- **About this exercise**
Everything in the listing below should be written out again exactly, except the pictures.

*** Opening of Exercise material ***

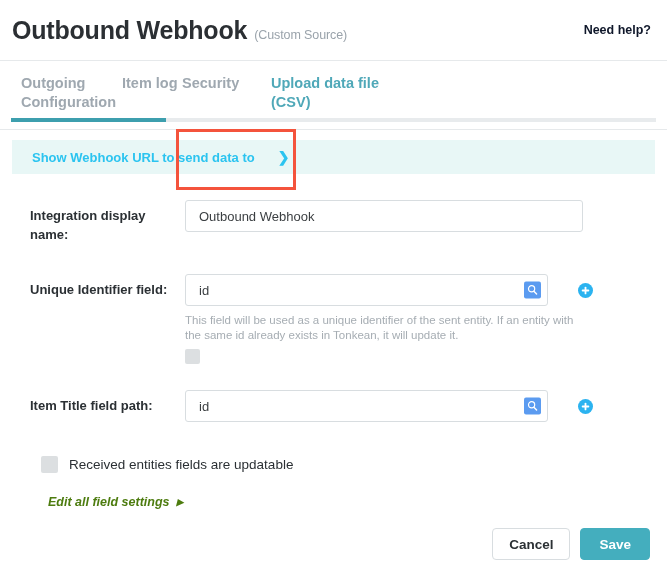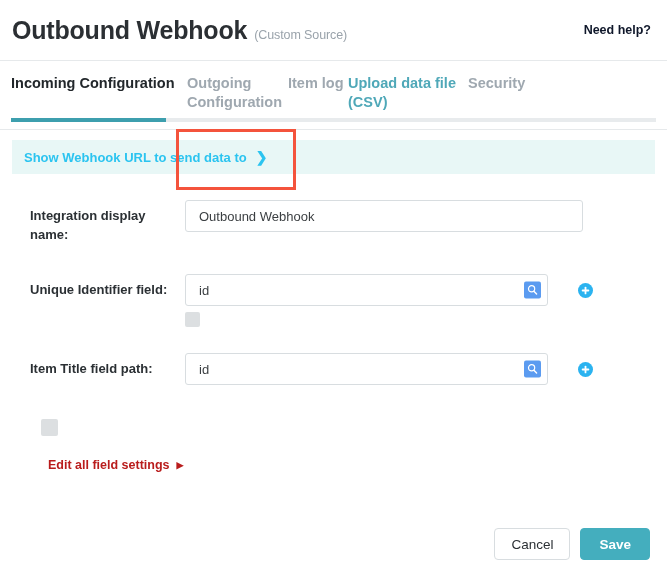--- a/index.html
+++ b/index.html
@@ -317,7 +317,6 @@
 
 <div class="tabs-region">
   <div class="tabs">
-    <div class="tab t-incoming">Incoming Configuration</div>
     <div class="tab t-outgoing">Outgoing Configuration</div>
     <div class="tab t-datalog">Item log</div>
     <div class="tab t-upload">Upload data file (CSV)</div>

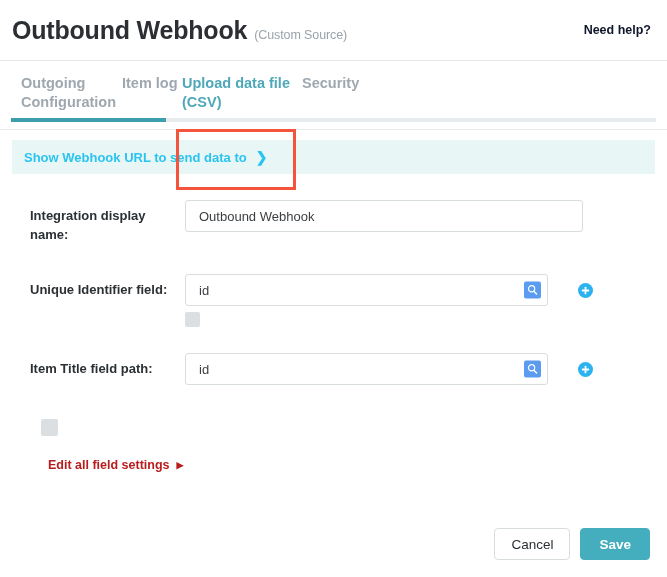--- a/index.html
+++ b/index.html
@@ -319,8 +319,8 @@
   <div class="tabs">
     <div class="tab t-outgoing">Outgoing Configuration</div>
     <div class="tab t-datalog">Item log</div>
+    <div class="tab t-security">Security</div>
     <div class="tab t-upload">Upload data file (CSV)</div>
-    <div class="tab t-security">Security</div>
   </div>
   <div class="tab-track"></div>
   <div class="tab-underline"></div>

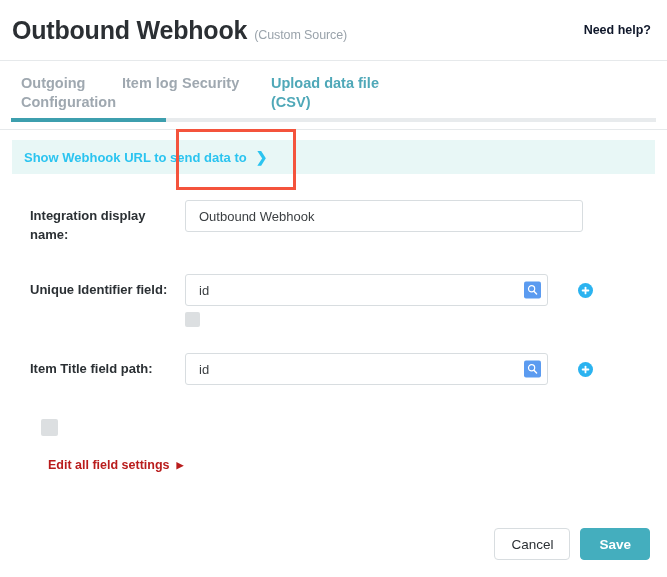--- a/index.html
+++ b/index.html
@@ -138,7 +138,8 @@
     cursor: pointer;
     display: flex;
     align-items: center;
-    gap: 9px;
+    gap: 23px;
+    margin-left: 8px;
   }
   .chev-right {
     font-size: 14px;

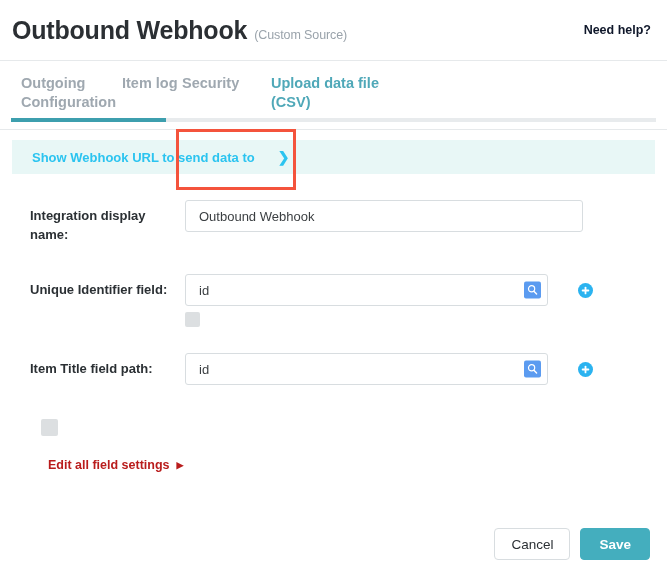--- a/index.html
+++ b/index.html
@@ -371,6 +371,7 @@
             </svg>
           </span>
         </div>
+        <div class="helper-text">This field will be used as a unique identifier of the sent entity. If an entity with the same id already exists in Tonkean, it will update it.</div>
         <div class="cb-row">
           <span class="checkbox"></span>
         </div>

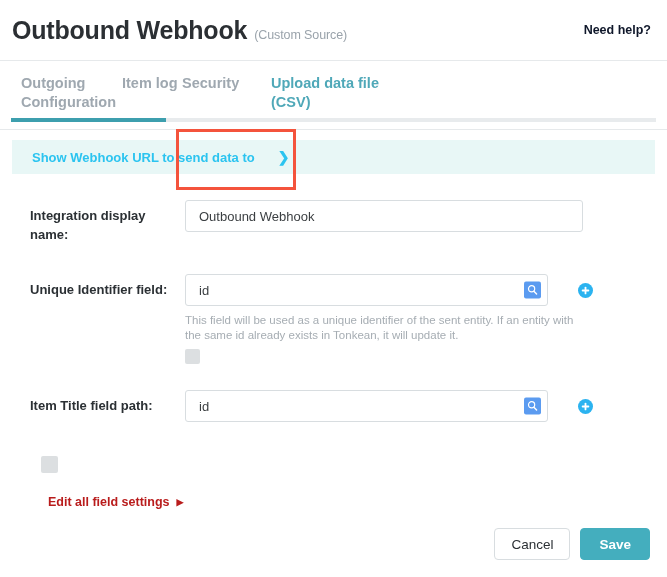--- a/index.html
+++ b/index.html
@@ -407,6 +407,7 @@
     
     <div class="updatable-row">
       <span class="checkbox lg"></span>
+      <span class="cb-label big">Received entities fields are updatable</span>
     </div>
 
     

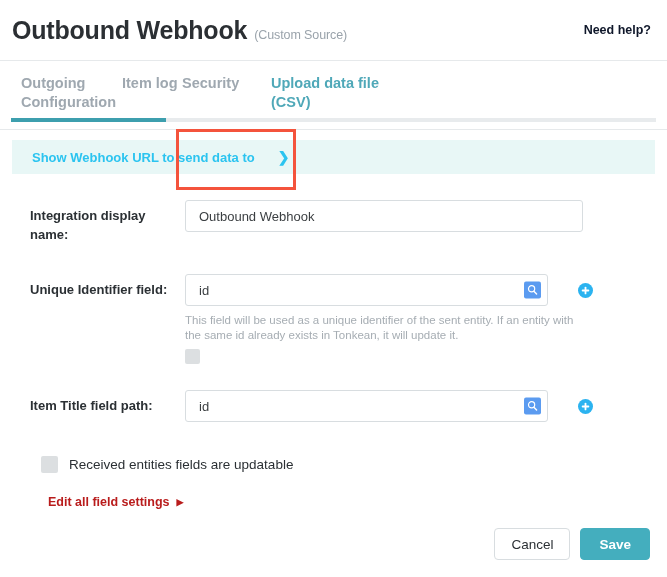--- a/index.html
+++ b/index.html
@@ -262,11 +262,12 @@
     margin-left: 18px;
     font-size: 12.5px;
     font-weight: bold;
-    color: #b91c1c;
+    color: #4d7c0f;
     cursor: pointer;
     display: inline-flex;
     align-items: center;
     gap: 7px;
+    font-style: italic;
   }
   .tri-right {
     font-size: 9px;

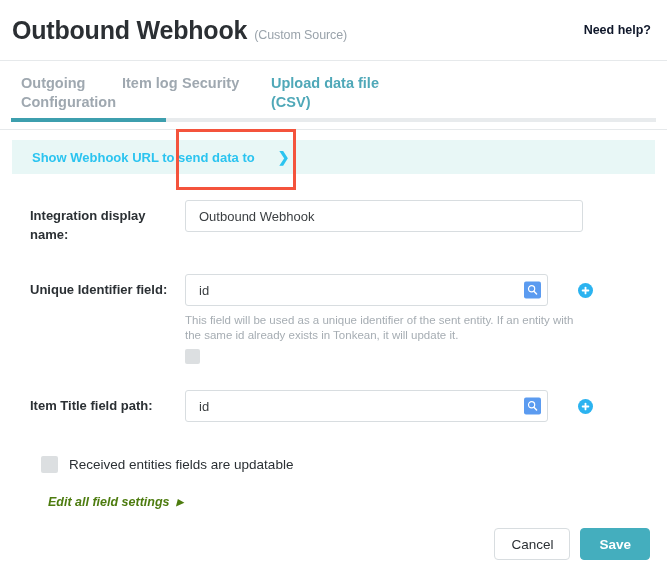--- a/index.html
+++ b/index.html
@@ -291,6 +291,7 @@
     box-sizing: border-box;
     height: 32px;
     padding: 0 16px;
+    font-weight: bold;
   }
   .btn-cancel {
     background: #fff;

*** Close of Exercise material ***

- **Answer box**
--- a/index.html
+++ b/index.html
@@ -317,7 +317,6 @@
 
 <div class="tabs-region">
   <div class="tabs">
-    <div class="tab t-incoming">Incoming Configuration</div>
     <div class="tab t-outgoing">Outgoing Configuration</div>
     <div class="tab t-datalog">Item log</div>
     <div class="tab t-upload">Upload data file (CSV)</div>

--- a/index.html
+++ b/index.html
@@ -319,8 +319,8 @@
   <div class="tabs">
     <div class="tab t-outgoing">Outgoing Configuration</div>
     <div class="tab t-datalog">Item log</div>
+    <div class="tab t-security">Security</div>
     <div class="tab t-upload">Upload data file (CSV)</div>
-    <div class="tab t-security">Security</div>
   </div>
   <div class="tab-track"></div>
   <div class="tab-underline"></div>

--- a/index.html
+++ b/index.html
@@ -138,7 +138,8 @@
     cursor: pointer;
     display: flex;
     align-items: center;
-    gap: 9px;
+    gap: 23px;
+    margin-left: 8px;
   }
   .chev-right {
     font-size: 14px;

--- a/index.html
+++ b/index.html
@@ -371,6 +371,7 @@
             </svg>
           </span>
         </div>
+        <div class="helper-text">This field will be used as a unique identifier of the sent entity. If an entity with the same id already exists in Tonkean, it will update it.</div>
         <div class="cb-row">
           <span class="checkbox"></span>
         </div>

--- a/index.html
+++ b/index.html
@@ -407,6 +407,7 @@
     
     <div class="updatable-row">
       <span class="checkbox lg"></span>
+      <span class="cb-label big">Received entities fields are updatable</span>
     </div>
 
     

--- a/index.html
+++ b/index.html
@@ -262,11 +262,12 @@
     margin-left: 18px;
     font-size: 12.5px;
     font-weight: bold;
-    color: #b91c1c;
+    color: #4d7c0f;
     cursor: pointer;
     display: inline-flex;
     align-items: center;
     gap: 7px;
+    font-style: italic;
   }
   .tri-right {
     font-size: 9px;

--- a/index.html
+++ b/index.html
@@ -291,6 +291,7 @@
     box-sizing: border-box;
     height: 32px;
     padding: 0 16px;
+    font-weight: bold;
   }
   .btn-cancel {
     background: #fff;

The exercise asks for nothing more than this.